Israel gives credit to Red Army after years of neglect
The crucial role of Soviet soldiers in liberating Jews during the WWII has been recognized by Israel, after having played it down for decades.
The Nazis killed millions of Jews in Ukraine and Belarus, where the Soviet army was fighting the enemy. But for decades schools in Israel taught children that the triumph over fascism was basically an American one. Now things seem to have changed.
That is mostly down to the campaigning of former Red Army officer Avraham Grinzaid.
“Life in Israel isn’t easy.
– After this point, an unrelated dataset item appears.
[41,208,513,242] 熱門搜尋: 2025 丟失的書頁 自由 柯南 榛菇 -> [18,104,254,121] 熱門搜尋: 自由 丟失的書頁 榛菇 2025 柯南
Our grandsons are serving in the Israeli army as officers and soldiers and they are serving as honestly as we did then. Victory has to be preserved – everybody needs peace, the old and the young”, says Avraham Grinzaid.
Sveta Roberman, an author, thinks disregard for the role of the Soviet Army, which liberated almost all the large concentration camps, was mostly the impact of the Cold War.
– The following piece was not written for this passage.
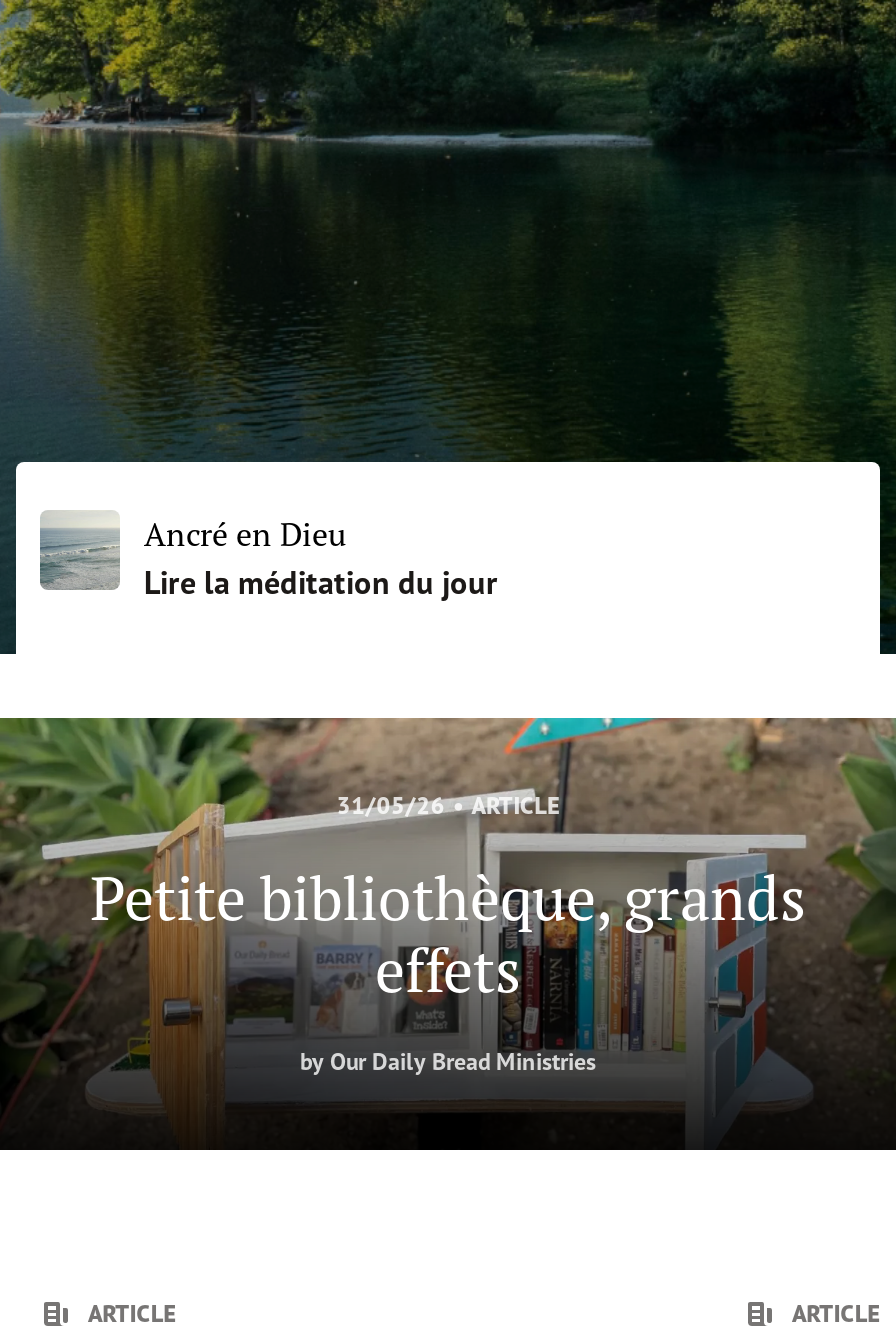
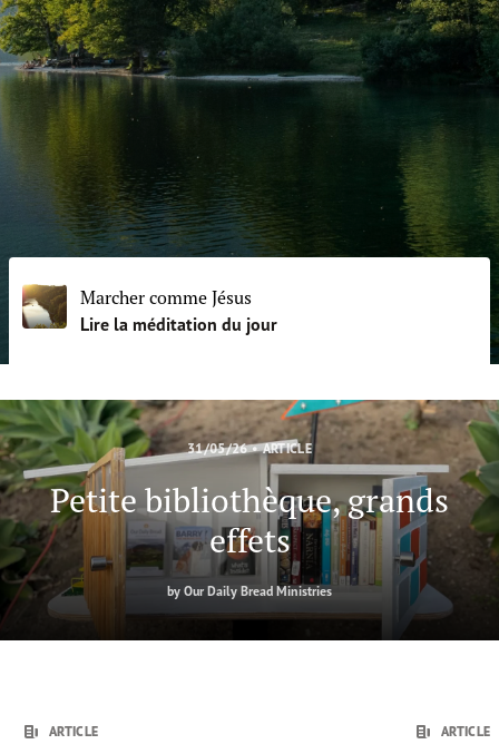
[40,512,346,590] [image] | Ancré en Dieu -> [22,284,252,329] [image] | Marcher comme Jésus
“What happened with the influence of the Cold War is that actually Israeli historiography concerning WWII changed. It was influenced by the American narrative, and Israeli children for many generations were reading more about Normandy and American roles”, says Roberman.
Ariella Shaked, a schoolteacher, helped rewrite the curriculum, and says it is impossible to accurately portray the Second World War without the Red Army.
“Since the end of the Cold War things have been changed – the archives have been opened, we know much more than we did. It’s not only the existence of Russian people here in Israel, it has to do with looking at the Second World War with more knowledge,” says Shaked.
Victory Day was officially recognized in Israel 10 years ago. Since then, veterans have received medical and financial benefits. In the last three years, annual parades have taken place in Jerusalem. However, for a country with some 15,000 WWII veterans, that very recognition also turned out to be another battle to be won.
Parliament member Marina Solodkin pushed hard for Victory Day to be recognized as an official holiday. She says that, for too long, far too many Israelis focused on only destruction and devastation.
“It was very difficult in Israel to see the importance of not only the people who died in the concentration camps and in the battle. The meaning of victory is also important. We Jewish people, who were fighting in the armies of the anti-Hitler coalition, our parents, our grandparents – they were the victors too,” says Solodkin.